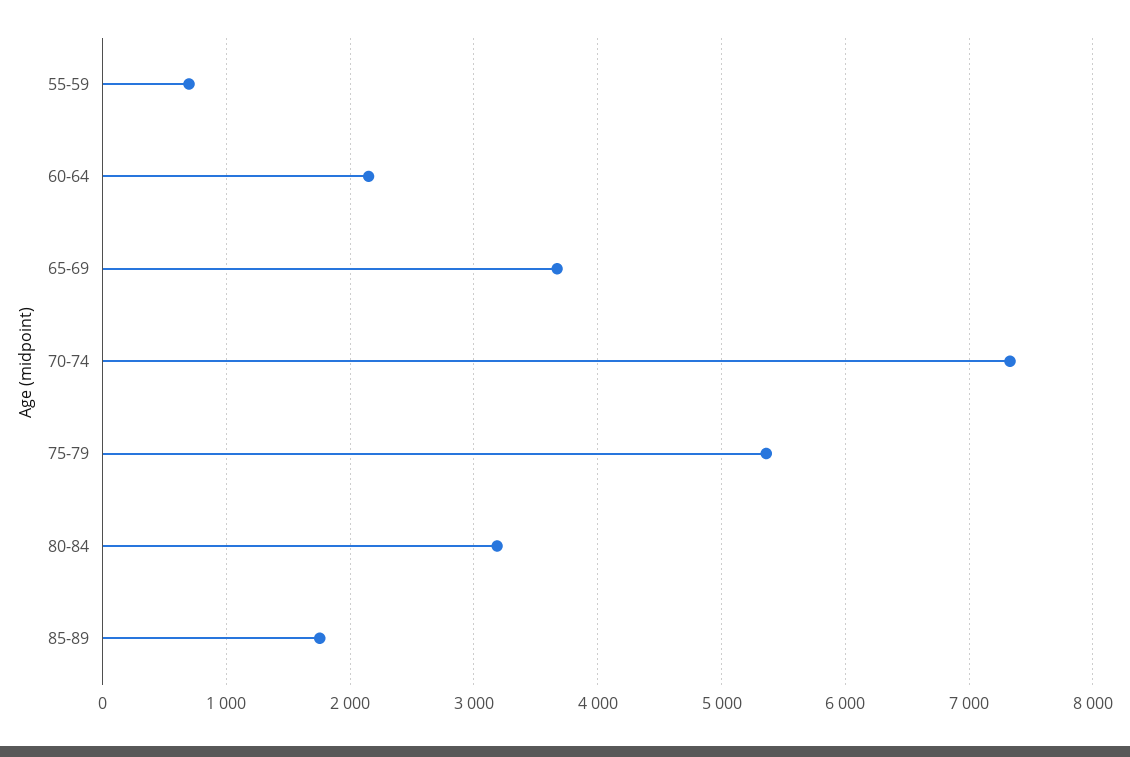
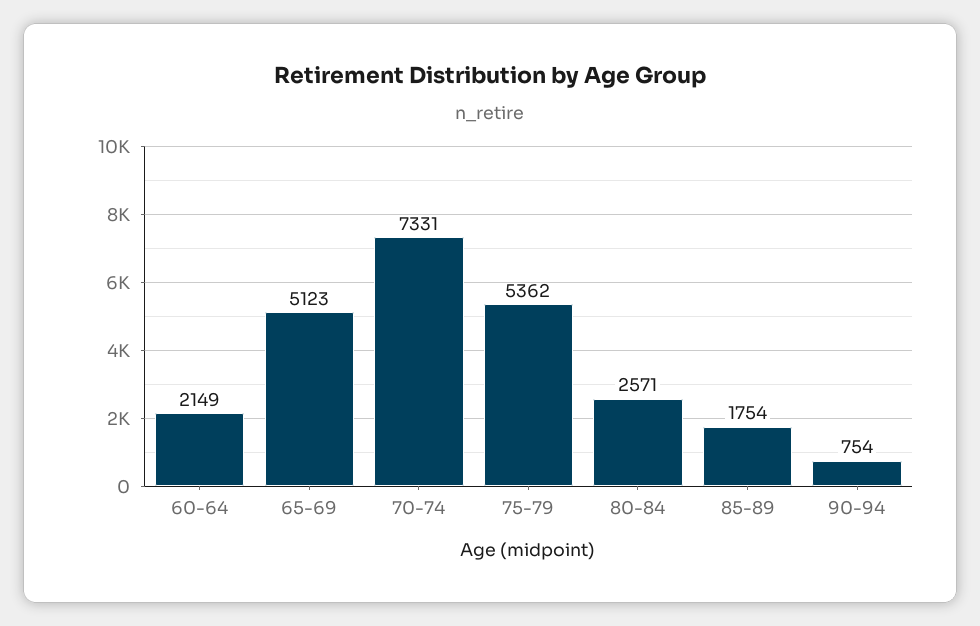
55-59: 700 -> none
65-69: 3700 -> 5123
80-84: 3200 -> 2571
90-94: none -> 754

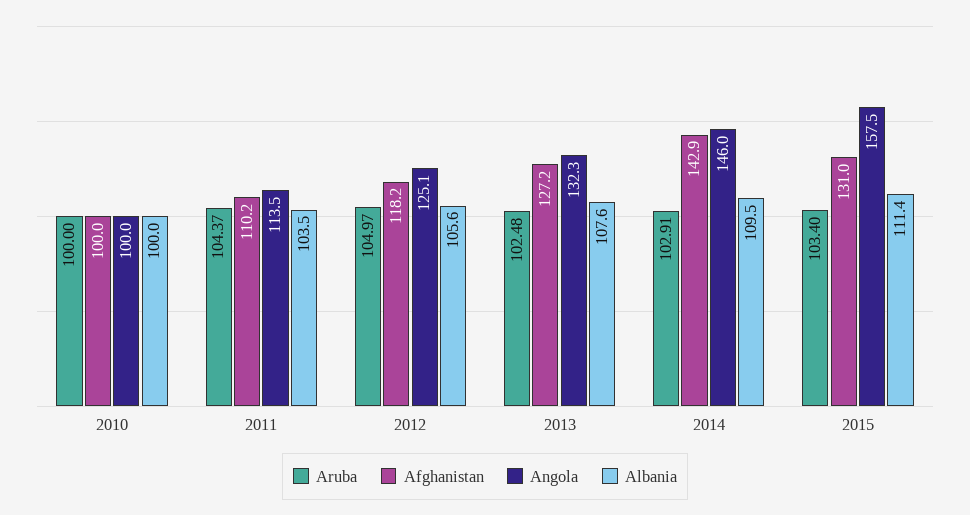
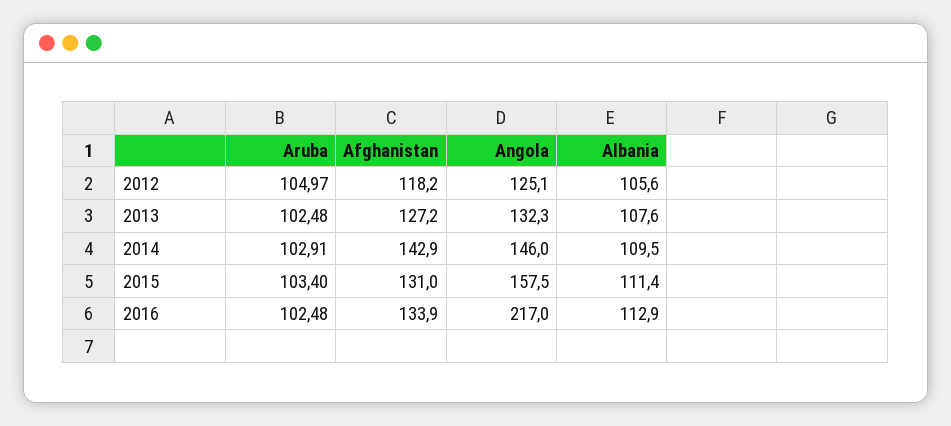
Aruba, 2010: 100 -> none
Afghanistan, 2010: 100 -> none
Angola, 2010: 100 -> none
Albania, 2010: 100 -> none
Aruba, 2011: 104.37 -> none
Afghanistan, 2011: 110.2 -> none
Angola, 2011: 113.5 -> none
Albania, 2011: 103.5 -> none
Aruba, 2016: none -> 102.48
Afghanistan, 2016: none -> 133.9
Angola, 2016: none -> 217
Albania, 2016: none -> 112.9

» EXERCISE
Look for the string "Aruba" in the records, and copy every line where it is found.

» EXERCISE ANSWER
Aruba, 2010: 100 -> none
Aruba, 2011: 104.37 -> none
Aruba, 2016: none -> 102.48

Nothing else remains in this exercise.